Google is moving to patch a serious zero-day vulnerability in Google Chrome that if exploited, could enable arbitrary code execution on a target system.
Assigned CVE-2021-21148, the bug is being described as a heap buffer overflow that exists in the V8 component of Chrome, prior to version 88.0.4234.150. It was initially reported on 24 January 2021, according to Google, which believes an exploit may already exist in the wild.
No further details of the issue have been made available at the time of writing, and there have been no reports of compromise via the vulnerability. Nevertheless, the US government’s Cybersecurity and Infrastructure Security Agency (CISA) has advised users to upgrade to version 88.0.4324.146 for Windows, Mac and Linux at their earliest convenience.
Cybersmart CEO and co-founder Jamie Akhtar said that given the severity and scope of the vulnerability Chrome users could find themselves a prime target.
“As usual, hackers across the world, both nation-state and criminal are quickly exploiting critical vulnerabilities in the wild,” he said.
“On the plus side, a security benefit of using Chrome or a modern browser is the auto-update functionality – this has plagued many legacy applications.”
“This is built on the secure by design principle where Chrome updates itself while in use, requiring the user to only restart their browser,” said Akhtar.
ProPrivacy researcher Aaron Drapkin said: “Google Chrome’s admission that there is a zero-day exploit in the wild should worry everyone using the browser.
“We’re talking about a vulnerability being actively leveraged by hackers whilst remaining elusive to Google concurrently. They can only fight back when they discover what this is – which will mark day zero of mitigation,” he said.

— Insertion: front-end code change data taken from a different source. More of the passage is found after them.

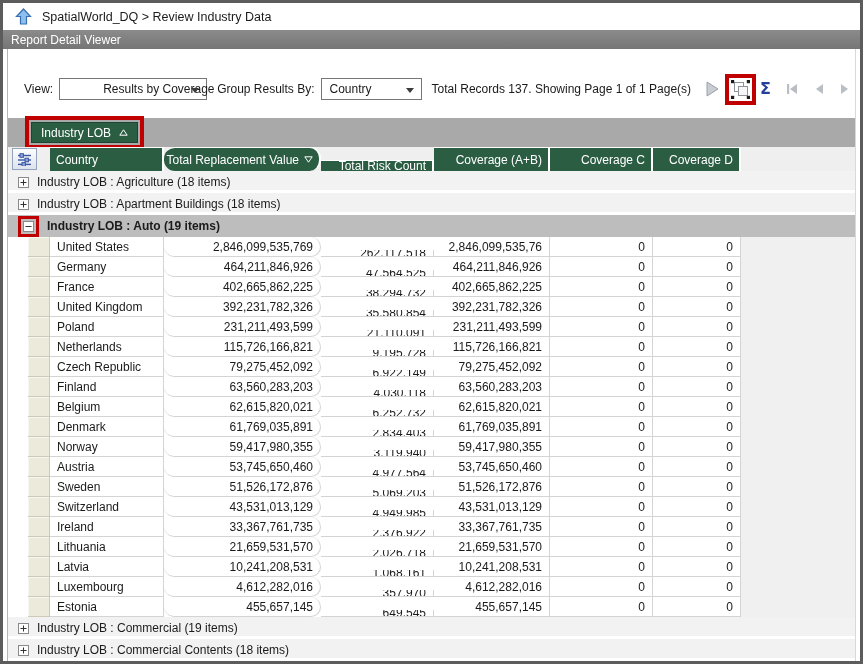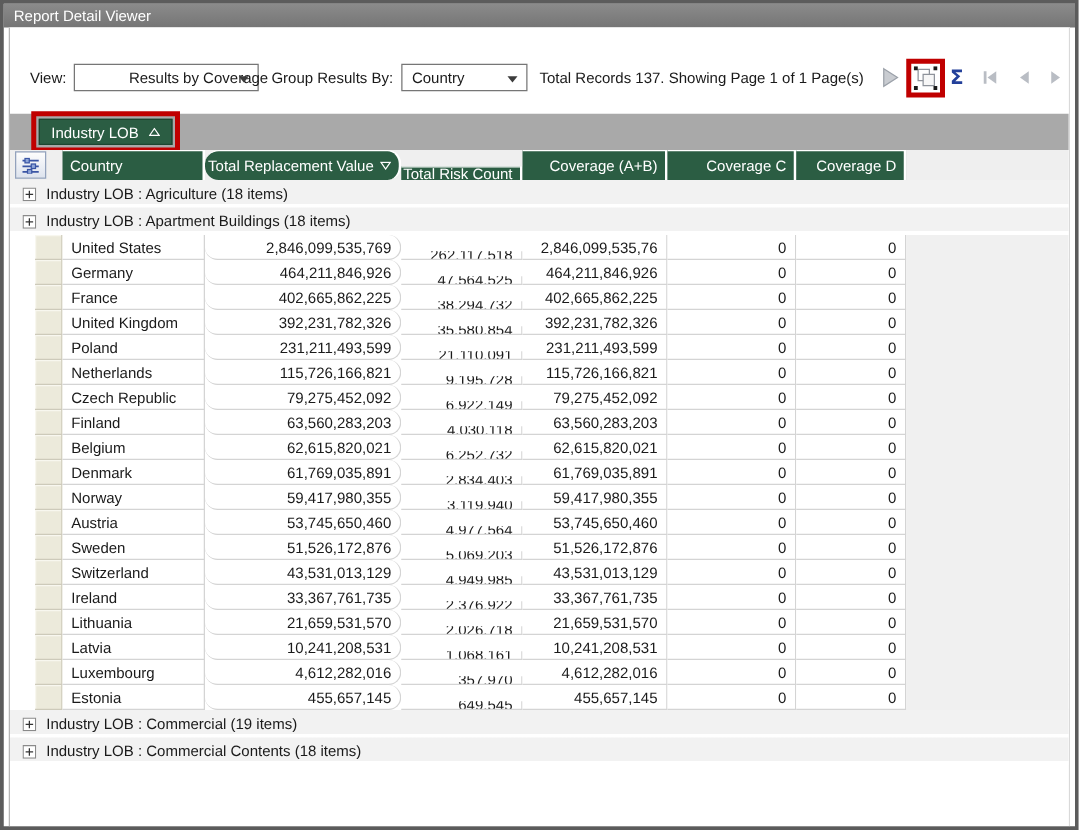"SpatialWorld_DQ > Review Industry Data" div.top-bar { html: none -> <div> <span> <svg> <path></path> </svg> </span> <span>SpatialWorld_DQ &gt; Review Industry Data</span> </div> }
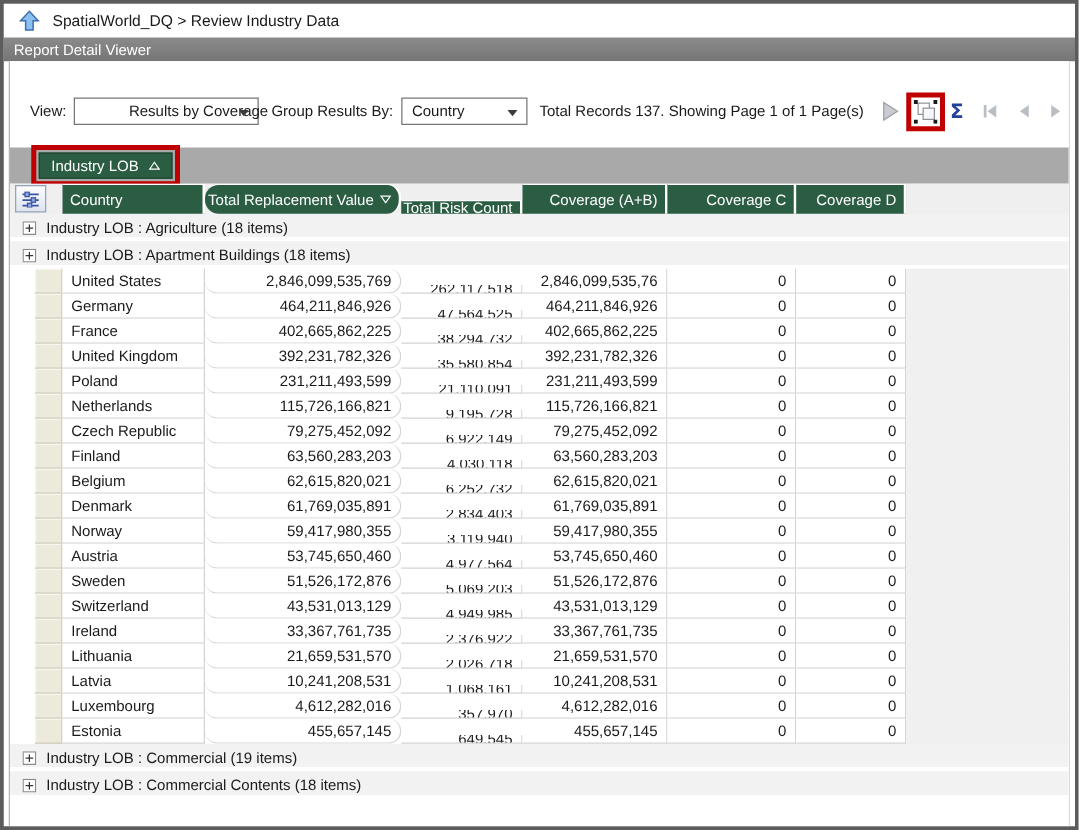"Total Risk Count" .w-trc { width: 97px -> 113px }
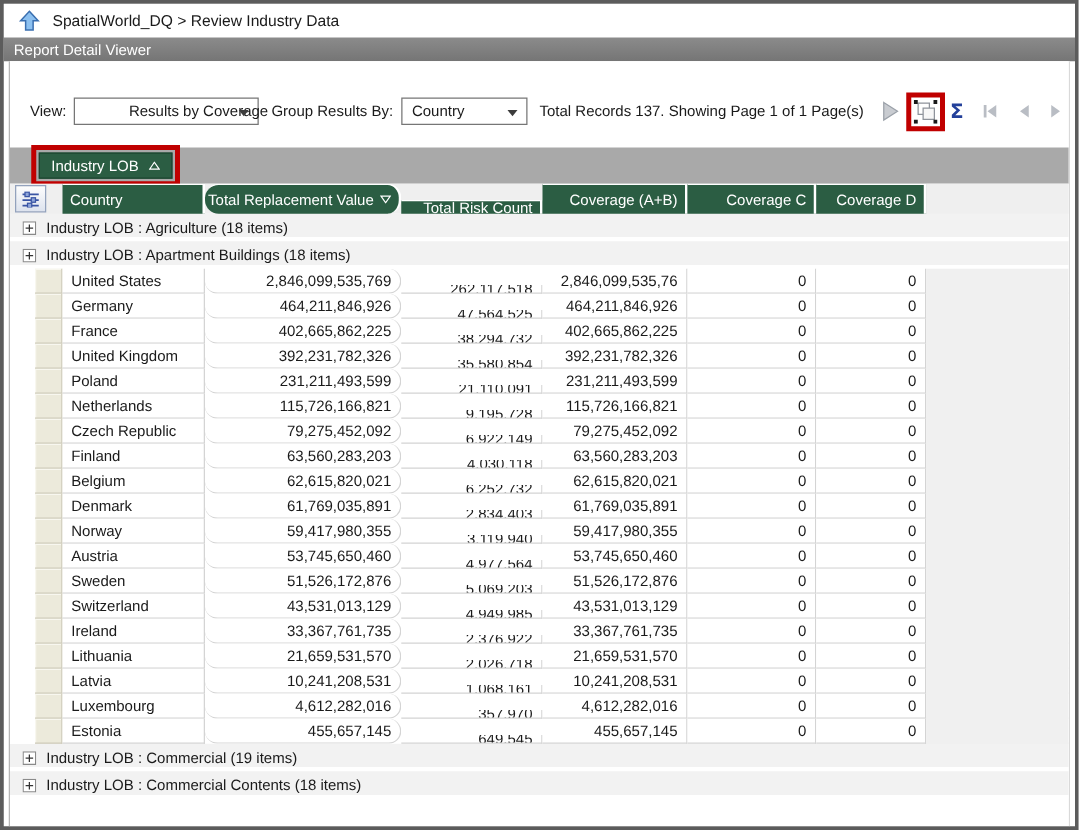"Industry LOB : Auto (19" div.group-row { html: none -> <div> <span> <span> <svg> <rect></rect> <line></line> </svg> </span> </span> <span>Industry LOB : Auto (19 items)</span> </div> }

“Zero-day exploits are not uncommon and can be expected in a browser so many people use, but for this particular vulnerability, day zero is yet to happen. This means ensuring your Chrome browser is running the most recent software available is paramount. Updating your browser with a patch is the best – and the only – thing you can do.”
There has already been some unconfirmed speculation that the zero-day may be linked in some way to a spate of cyber attacks against bona fide security researchers, perpetrated by malicious actors backed by the North Korean government.
This campaign, which was disclosed by Google in January 2021, saw its victims duped by sock puppet social media accounts and other social engineering techniques.
The systems compromised were running fully-patched – at the time – versions of Microsoft Windows 10 and Chrome.